Task goal – Please report every line in the entries that contains the string "background".

Start of Supplied material

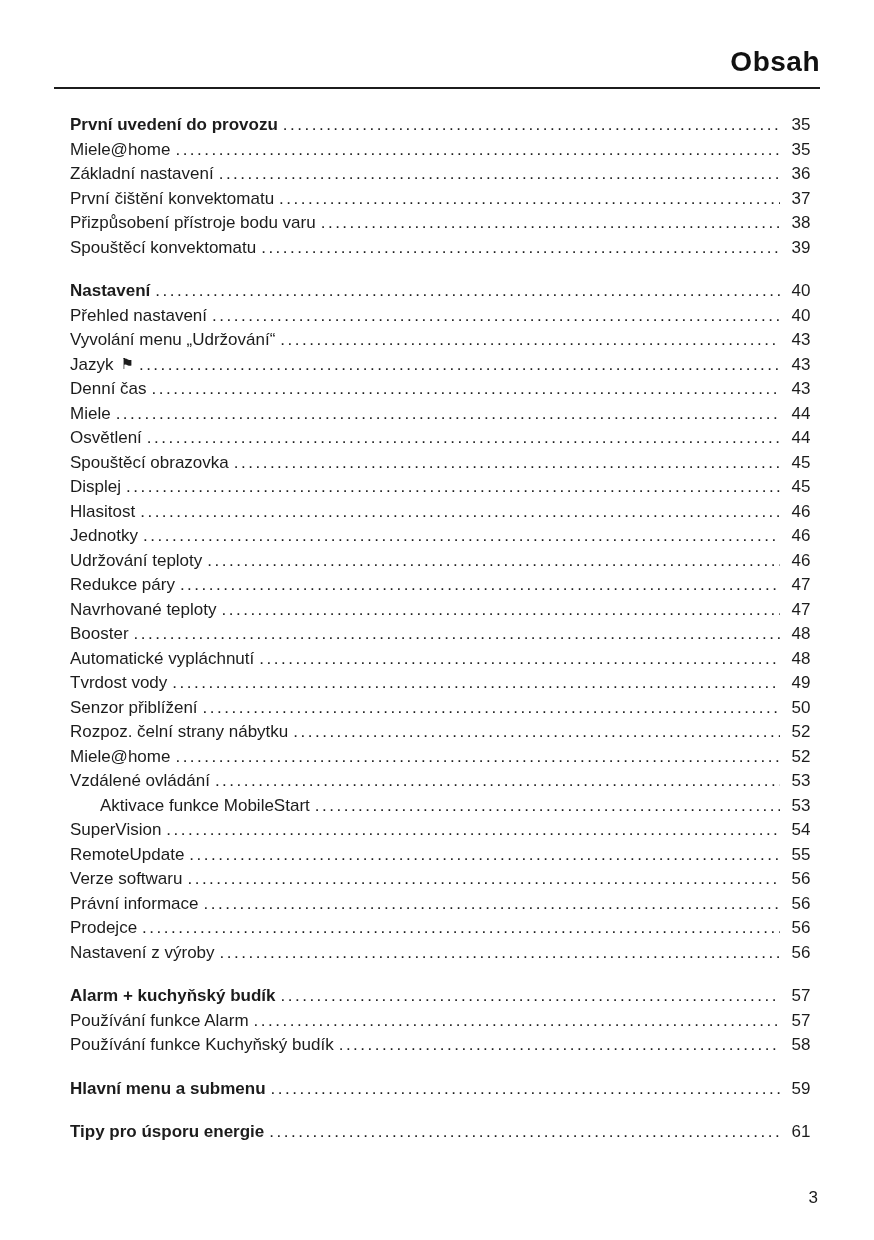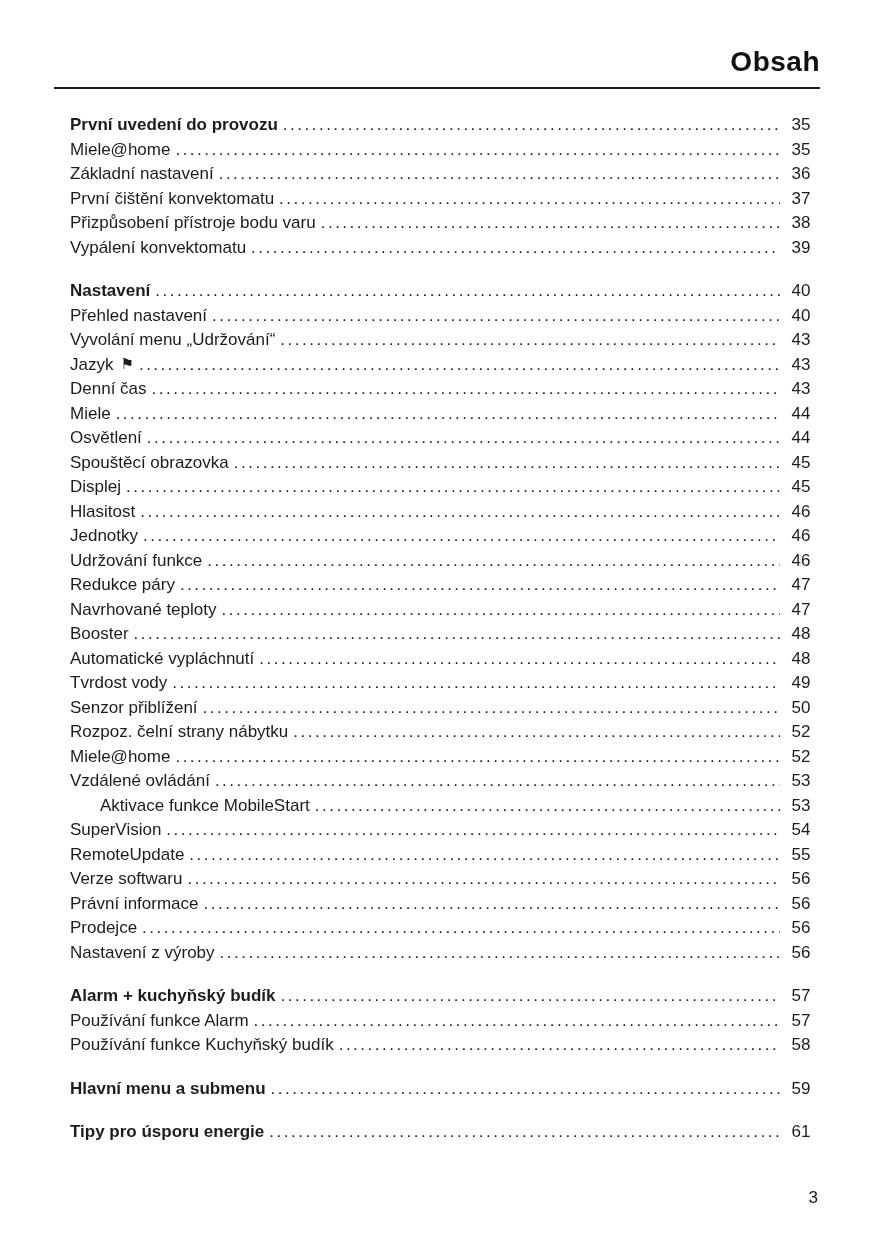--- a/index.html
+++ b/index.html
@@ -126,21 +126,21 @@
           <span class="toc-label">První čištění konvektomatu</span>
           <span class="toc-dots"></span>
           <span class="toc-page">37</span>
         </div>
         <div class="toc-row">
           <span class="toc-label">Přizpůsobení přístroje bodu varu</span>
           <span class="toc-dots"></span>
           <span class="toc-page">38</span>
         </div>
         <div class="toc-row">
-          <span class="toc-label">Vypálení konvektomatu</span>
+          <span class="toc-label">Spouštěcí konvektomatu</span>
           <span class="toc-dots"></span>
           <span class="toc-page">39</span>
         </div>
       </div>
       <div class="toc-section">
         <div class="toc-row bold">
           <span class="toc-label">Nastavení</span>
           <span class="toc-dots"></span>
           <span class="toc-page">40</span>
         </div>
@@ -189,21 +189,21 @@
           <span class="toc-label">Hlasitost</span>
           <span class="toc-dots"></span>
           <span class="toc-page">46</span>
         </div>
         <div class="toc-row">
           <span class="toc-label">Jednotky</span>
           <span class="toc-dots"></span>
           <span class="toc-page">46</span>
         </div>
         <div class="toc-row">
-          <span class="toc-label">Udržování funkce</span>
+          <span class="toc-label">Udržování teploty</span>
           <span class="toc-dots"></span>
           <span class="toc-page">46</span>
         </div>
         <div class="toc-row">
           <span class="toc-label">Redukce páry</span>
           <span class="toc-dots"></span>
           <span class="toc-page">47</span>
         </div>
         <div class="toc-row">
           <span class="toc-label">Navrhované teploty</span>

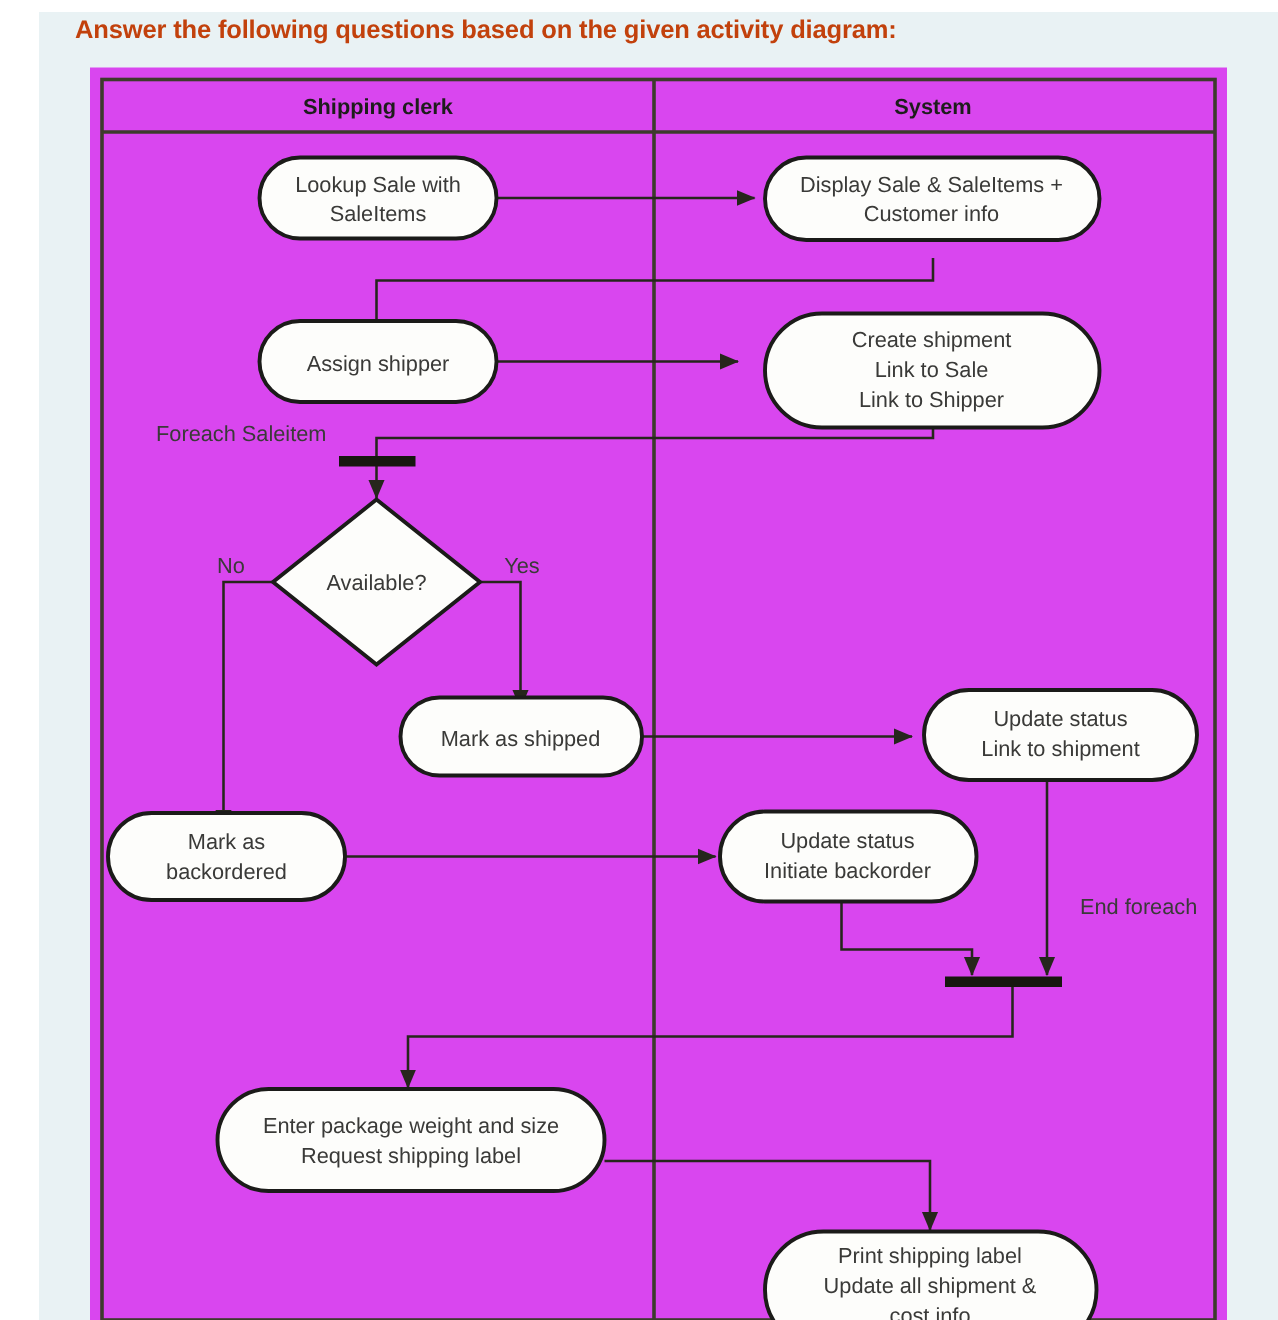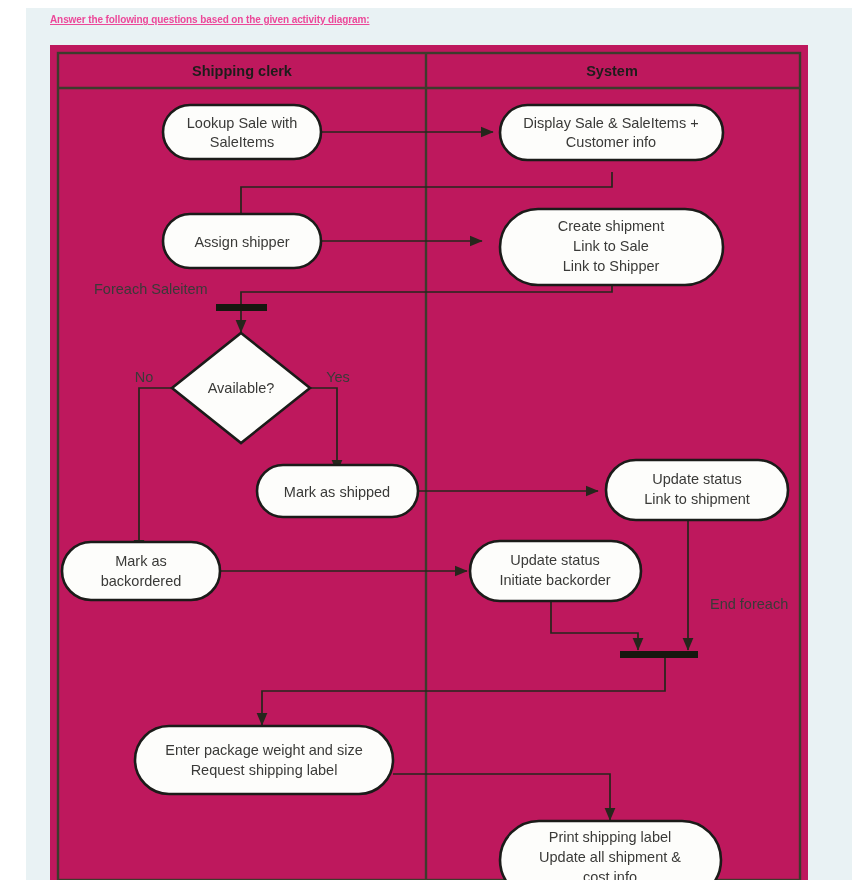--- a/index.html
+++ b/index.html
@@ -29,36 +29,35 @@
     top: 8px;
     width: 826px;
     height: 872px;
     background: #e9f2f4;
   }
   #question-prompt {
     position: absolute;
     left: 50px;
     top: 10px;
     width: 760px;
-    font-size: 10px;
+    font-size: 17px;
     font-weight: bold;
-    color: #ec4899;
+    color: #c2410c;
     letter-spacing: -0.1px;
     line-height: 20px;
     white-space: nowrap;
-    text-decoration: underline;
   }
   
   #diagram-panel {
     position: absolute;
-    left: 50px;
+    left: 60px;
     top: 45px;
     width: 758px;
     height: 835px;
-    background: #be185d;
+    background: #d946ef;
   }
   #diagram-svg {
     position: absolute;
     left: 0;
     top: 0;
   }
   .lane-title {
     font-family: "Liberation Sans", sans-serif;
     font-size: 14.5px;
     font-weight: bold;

End of Supplied material

Written reply –
     background: #e9f2f4;
-    background: #be185d;
+    background: #d946ef;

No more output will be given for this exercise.